_Exercise directions:_
Write out only the tail of the records, beginning at the line containing "discount: 8% = 339.84 -> 8% = 318.72" and including the last line, exactly as written.

Edit difference data
# # # # #
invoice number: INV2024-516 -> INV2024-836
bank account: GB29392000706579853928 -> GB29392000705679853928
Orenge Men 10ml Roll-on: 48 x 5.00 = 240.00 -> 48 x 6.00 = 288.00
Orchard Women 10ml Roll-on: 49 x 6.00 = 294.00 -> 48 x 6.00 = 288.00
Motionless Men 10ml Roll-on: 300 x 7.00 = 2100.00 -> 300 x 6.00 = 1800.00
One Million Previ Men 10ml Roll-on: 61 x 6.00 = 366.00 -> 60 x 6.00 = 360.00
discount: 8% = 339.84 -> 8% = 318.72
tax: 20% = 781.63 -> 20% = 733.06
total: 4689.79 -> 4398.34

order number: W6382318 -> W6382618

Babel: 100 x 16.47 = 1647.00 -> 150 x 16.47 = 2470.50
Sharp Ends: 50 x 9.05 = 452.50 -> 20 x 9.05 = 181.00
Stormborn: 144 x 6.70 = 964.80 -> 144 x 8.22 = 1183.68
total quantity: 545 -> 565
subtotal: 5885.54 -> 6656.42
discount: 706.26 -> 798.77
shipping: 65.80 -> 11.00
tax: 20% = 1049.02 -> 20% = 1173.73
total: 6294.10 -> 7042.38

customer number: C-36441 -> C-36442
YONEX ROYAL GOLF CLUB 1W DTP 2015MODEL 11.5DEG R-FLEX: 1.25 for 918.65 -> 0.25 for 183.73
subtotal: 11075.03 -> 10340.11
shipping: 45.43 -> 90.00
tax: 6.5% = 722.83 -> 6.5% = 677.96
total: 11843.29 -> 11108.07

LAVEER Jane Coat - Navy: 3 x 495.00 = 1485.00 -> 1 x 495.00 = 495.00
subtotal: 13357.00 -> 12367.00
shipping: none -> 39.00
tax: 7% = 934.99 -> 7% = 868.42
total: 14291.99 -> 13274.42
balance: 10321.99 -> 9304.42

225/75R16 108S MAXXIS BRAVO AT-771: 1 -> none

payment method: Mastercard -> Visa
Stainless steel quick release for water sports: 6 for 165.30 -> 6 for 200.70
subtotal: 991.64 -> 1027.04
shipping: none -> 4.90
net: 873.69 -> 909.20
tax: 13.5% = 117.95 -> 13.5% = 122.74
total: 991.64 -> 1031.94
# # # # #
_Written response:_
discount: 8% = 339.84 -> 8% = 318.72
tax: 20% = 781.63 -> 20% = 733.06
total: 4689.79 -> 4398.34

order number: W6382318 -> W6382618

Babel: 100 x 16.47 = 1647.00 -> 150 x 16.47 = 2470.50
Sharp Ends: 50 x 9.05 = 452.50 -> 20 x 9.05 = 181.00
Stormborn: 144 x 6.70 = 964.80 -> 144 x 8.22 = 1183.68
total quantity: 545 -> 565
subtotal: 5885.54 -> 6656.42
discount: 706.26 -> 798.77
shipping: 65.80 -> 11.00
tax: 20% = 1049.02 -> 20% = 1173.73
total: 6294.10 -> 7042.38

customer number: C-36441 -> C-36442
YONEX ROYAL GOLF CLUB 1W DTP 2015MODEL 11.5DEG R-FLEX: 1.25 for 918.65 -> 0.25 for 183.73
subtotal: 11075.03 -> 10340.11
shipping: 45.43 -> 90.00
tax: 6.5% = 722.83 -> 6.5% = 677.96
total: 11843.29 -> 11108.07

LAVEER Jane Coat - Navy: 3 x 495.00 = 1485.00 -> 1 x 495.00 = 495.00
subtotal: 13357.00 -> 12367.00
shipping: none -> 39.00
tax: 7% = 934.99 -> 7% = 868.42
total: 14291.99 -> 13274.42
balance: 10321.99 -> 9304.42

225/75R16 108S MAXXIS BRAVO AT-771: 1 -> none

payment method: Mastercard -> Visa
Stainless steel quick release for water sports: 6 for 165.30 -> 6 for 200.70
subtotal: 991.64 -> 1027.04
shipping: none -> 4.90
net: 873.69 -> 909.20
tax: 13.5% = 117.95 -> 13.5% = 122.74
total: 991.64 -> 1031.94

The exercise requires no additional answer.